A related, but separate issue, involves show times that get moved to odd starts and stops because of live sports events airing before them. (Yes, I’m looking at Sunday nights.) Again, the best idea is to add lots of extra time when scheduling your recordings.

Our favorite ’90s TV program was the warm but quirky “Northern Exposure.” I heard a rumor there may be a reboot or spinoff in the works? It would be perfect for these difficult times.

The comedy-drama about a doctor working in a strange Alaska town had many pleasures during its 1990-95 run. It’s not surprising there have been calls for its return or rebooting. Talk was especially intense in 2018, but nothing was actually produced. Rob Morrow, who starred in the series for most of its run, said in a November 2019 interview on WGN radio that a reboot was still in the works. “It is a struggle” to make it happen, he said, “and I don’t know why.”

My wife and I are watching “The Last Kingdom” and think it’s great. Will they be continuing this series?

In July Netflix ordered a fifth season of the adventure drama based on Bernard Cornwell’s novels. I do not know when it might air.

We loved “Moonlighting” back in the ’80s and wanted to watch the series again. We could not find it on any of our services. Is it available anywhere?

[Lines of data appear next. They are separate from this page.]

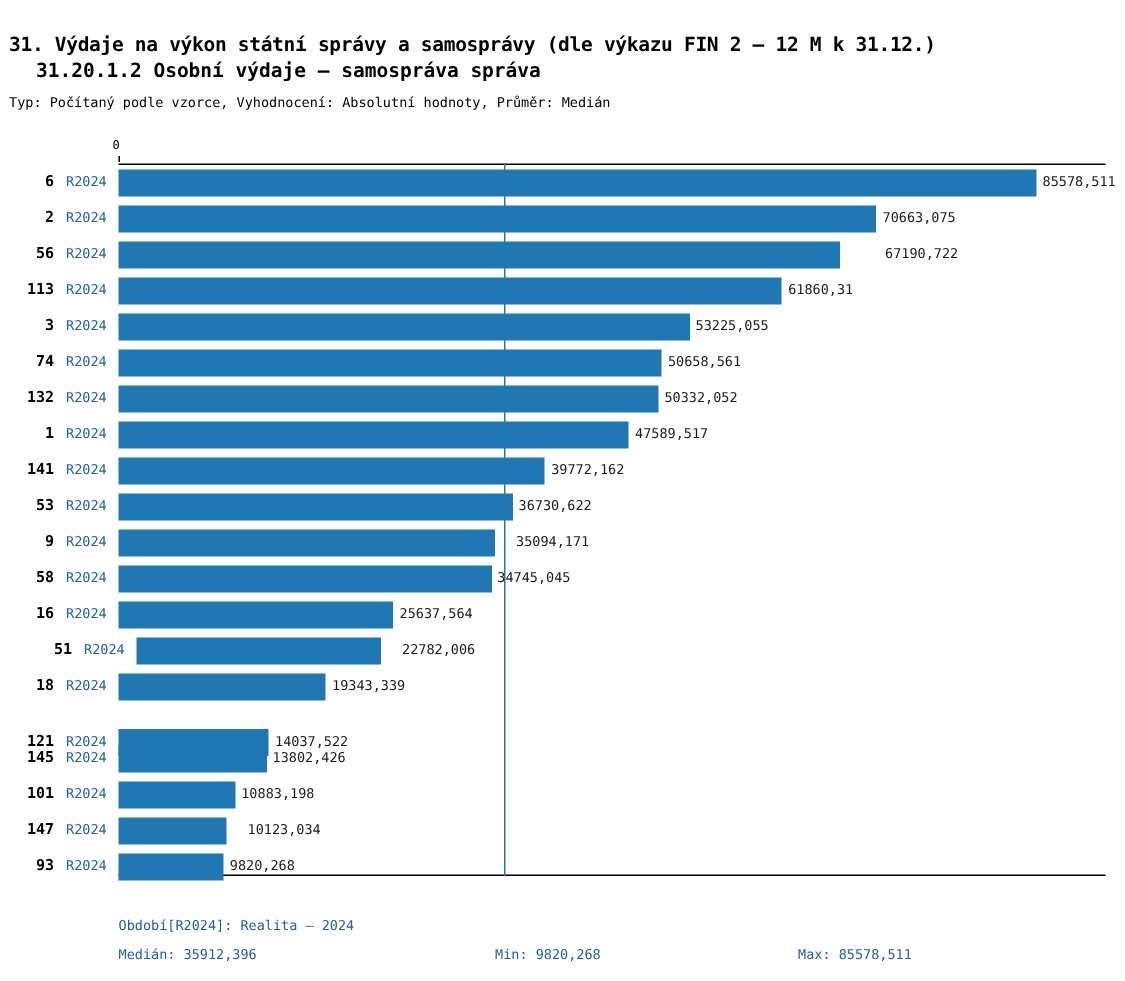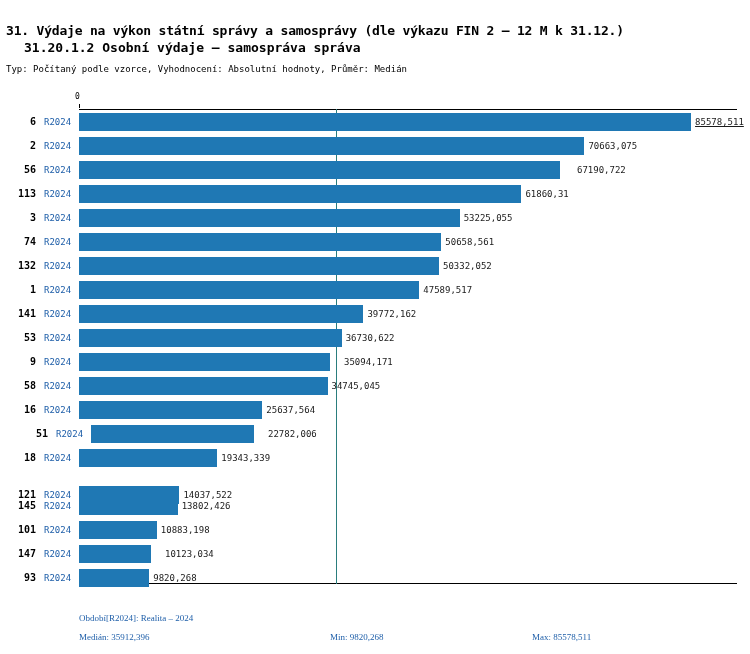--- a/index.html
+++ b/index.html
@@ -147,7 +147,7 @@
         <div class="row-index">6</div>
         <div class="row-cat">R2024</div>
         <div class="bar" style="width: 612.072px; background: rgb(31, 120, 180);"></div>
-        <div class="bar-value" style="left: 695.072px; text-decoration: underline;">85578,511</div>
+        <div class="bar-value" style="left: 695.072px;">85578,511</div>
       </div>
       <div class="row" style="top: 42px;">
         <div class="row-index">2</div>

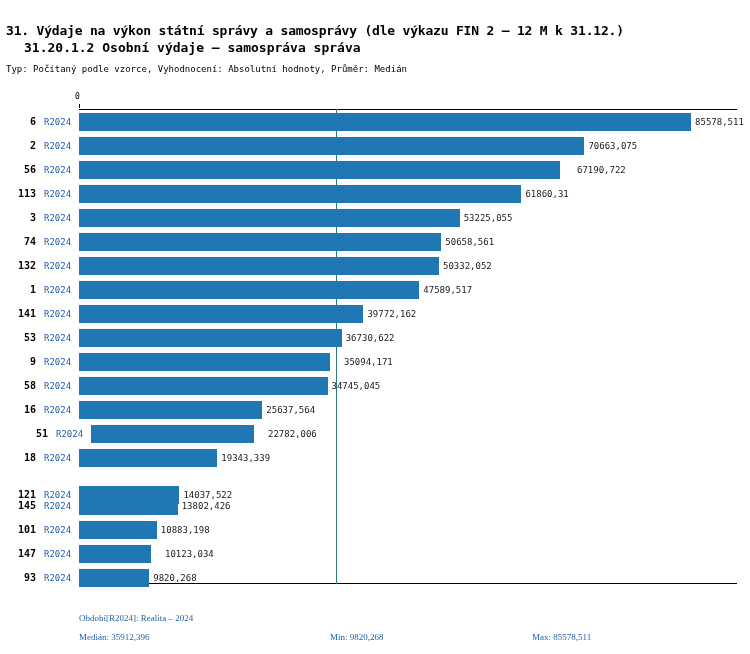--- a/index.html
+++ b/index.html
@@ -159,7 +159,7 @@
         <div class="row-index">56</div>
         <div class="row-cat">R2024</div>
         <div class="bar" style="width: 480.56px; background: rgb(31, 120, 180);"></div>
-        <div class="bar-value" style="left: 577px;">67190,722</div>
+        <div class="bar-value" style="left: 590px;">67190,722</div>
       </div>
       <div class="row" style="top: 90px;">
         <div class="row-index">113</div>

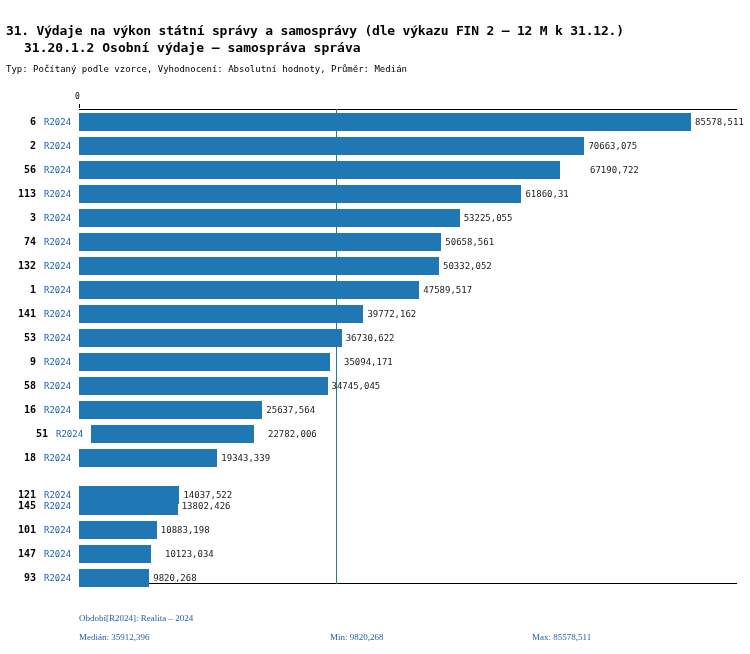--- a/index.html
+++ b/index.html
@@ -123,7 +123,6 @@
     font-size: 9px;
     color: #1f5fa9;
     white-space: nowrap;
-    font-family: Liberation Serif, serif;
   }
   #legend-period { left: 79px; top: 613px; }
   #footer-median { left: 79px; top: 632px; }

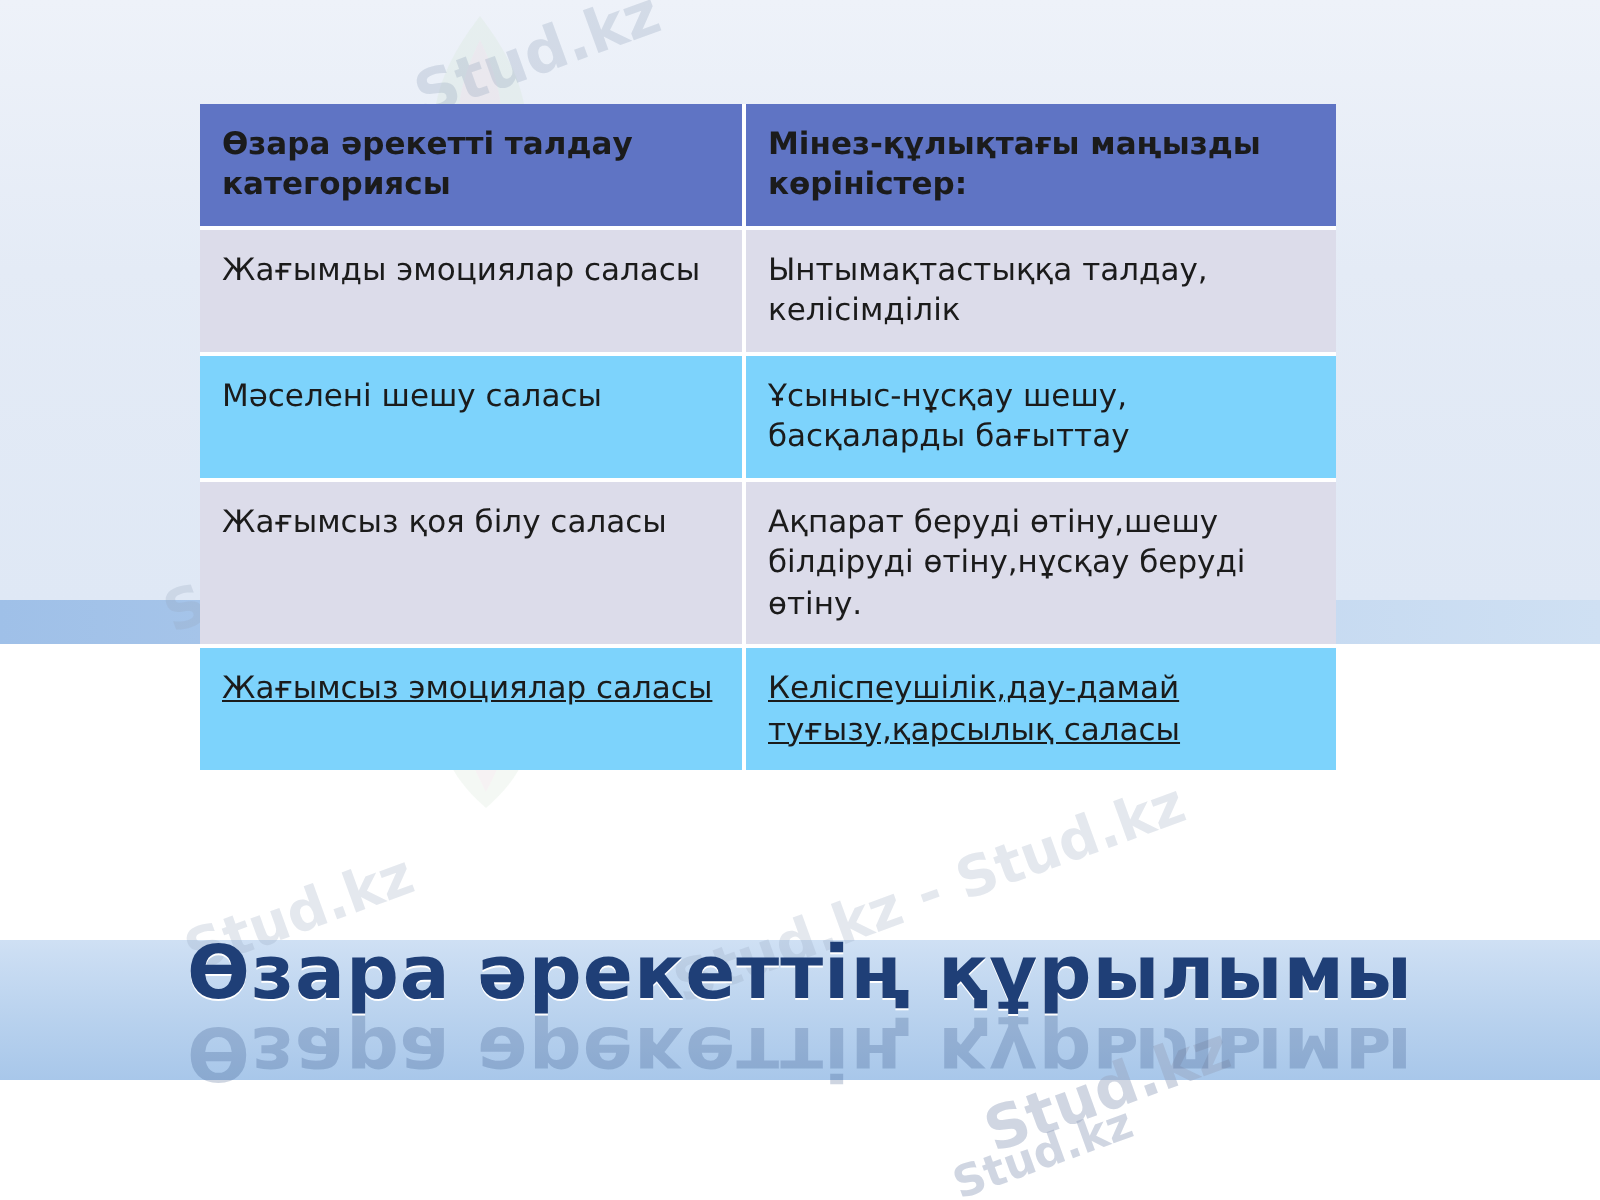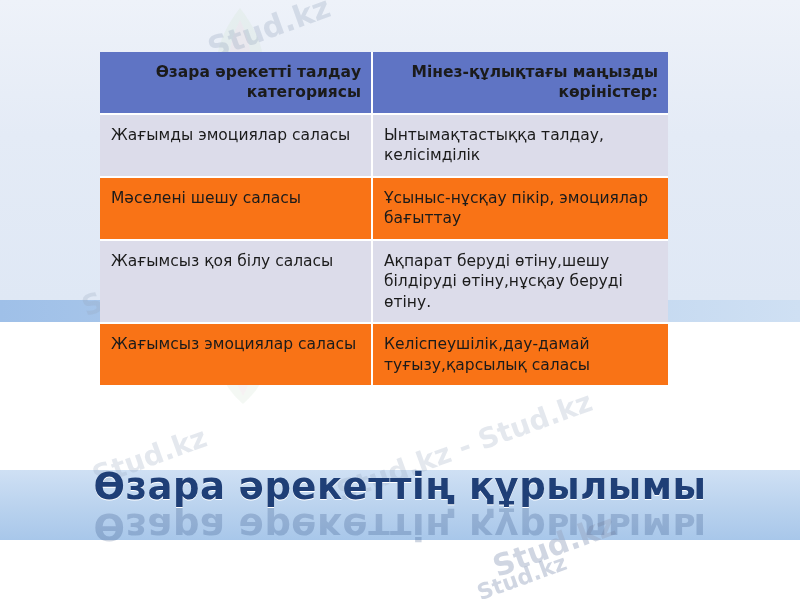--- a/index.html
+++ b/index.html
@@ -116,7 +116,7 @@
     background: #5a6fc0;
     color: #ffffff;
     font-weight: bold;
-    text-align: right;
+    text-align: left;
     font-size: 15.5px;
     padding-top: 12px;
     padding-bottom: 12px;

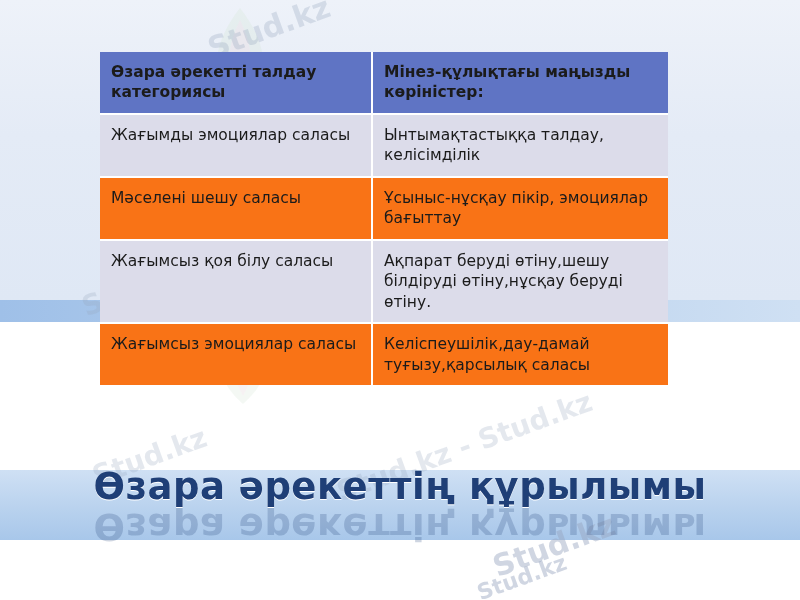--- a/index.html
+++ b/index.html
@@ -125,7 +125,7 @@
   thead th.head-b { background: #5f74c4; margin-left: 11px; }
 
   tbody tr.row-odd td  { background: #dcdcea; margin-top: 12px; }
-  tbody tr.row-even td { background: #f97316; margin-top: 24px; }
+  tbody tr.row-even td { background: #7dd3fc; margin-top: 24px; }
   tbody tr:last-child td { border-bottom: none; }
 
   

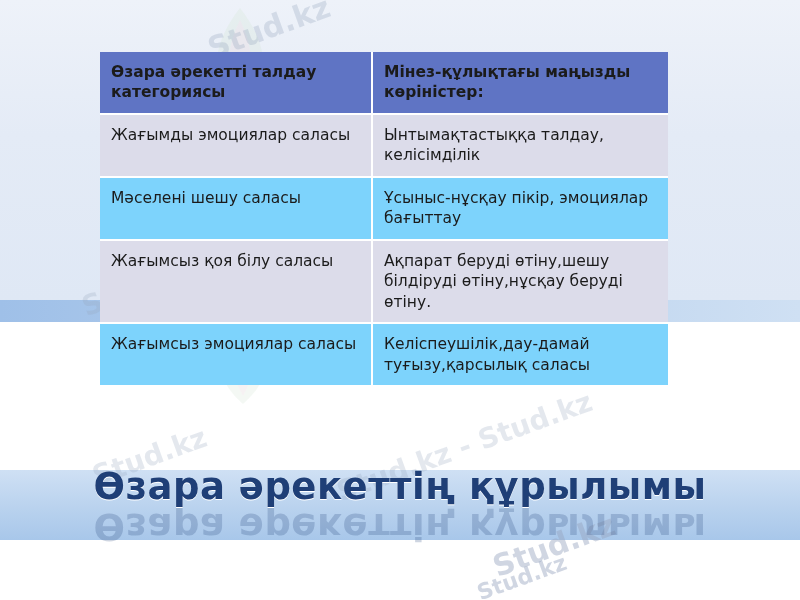--- a/index.html
+++ b/index.html
@@ -210,7 +210,7 @@
         </tr>
         <tr class="row-even">
           <td>Мәселені шешу саласы</td>
-          <td>Ұсыныс-нұсқау пікір, эмоциялар бағыттау</td>
+          <td>Ұсыныс-нұсқау шешу, басқаларды бағыттау</td>
         </tr>
         <tr class="row-odd">
           <td>Жағымсыз қоя білу саласы</td>

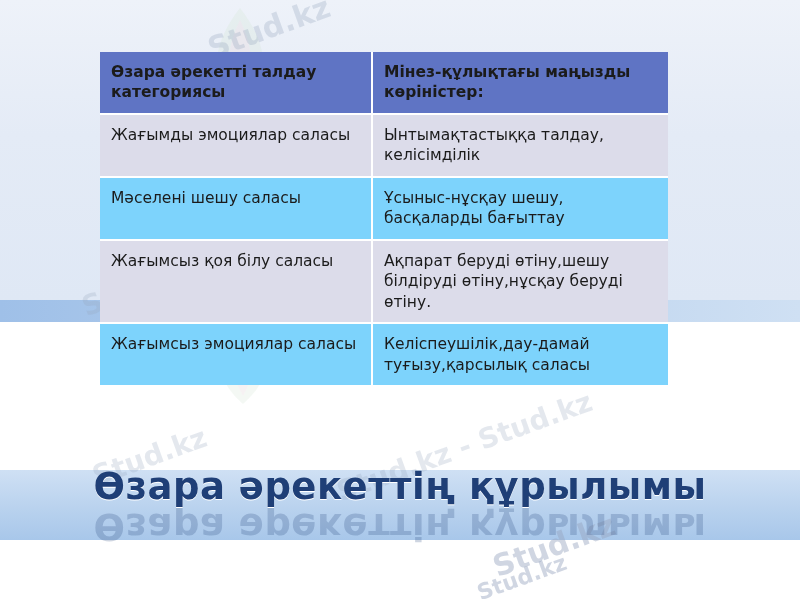--- a/index.html
+++ b/index.html
@@ -126,7 +126,7 @@
 
   tbody tr.row-odd td  { background: #dcdcea; margin-top: 12px; }
   tbody tr.row-even td { background: #7dd3fc; margin-top: 24px; }
-  tbody tr:last-child td { border-bottom: none; }
+  tbody tr:last-child td { border-bottom: none; text-decoration: underline; }
 
   
   .slide-title {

Well, at this writing someone has posted what looks like the entire series on YouTube. But “Moonlighting” is not on another streaming or cable service that I can find, and even the available copies of the DVD sets are expensive. That may surprise a lot of folks since the show was a hit during much of its 1985-89 run, it made a star of Bruce Willis and it amped up Cybill Shepherd’s career. But in a March lament over the unavailability of the series, Dave Holmes of Decider.com thought “this is probably due to the many music cues the show used …Those songs ain’t cheap.” While some shows have been reissued without their original music, Holmes said “Moonlighting” “simply wouldn’t work” without its tunes.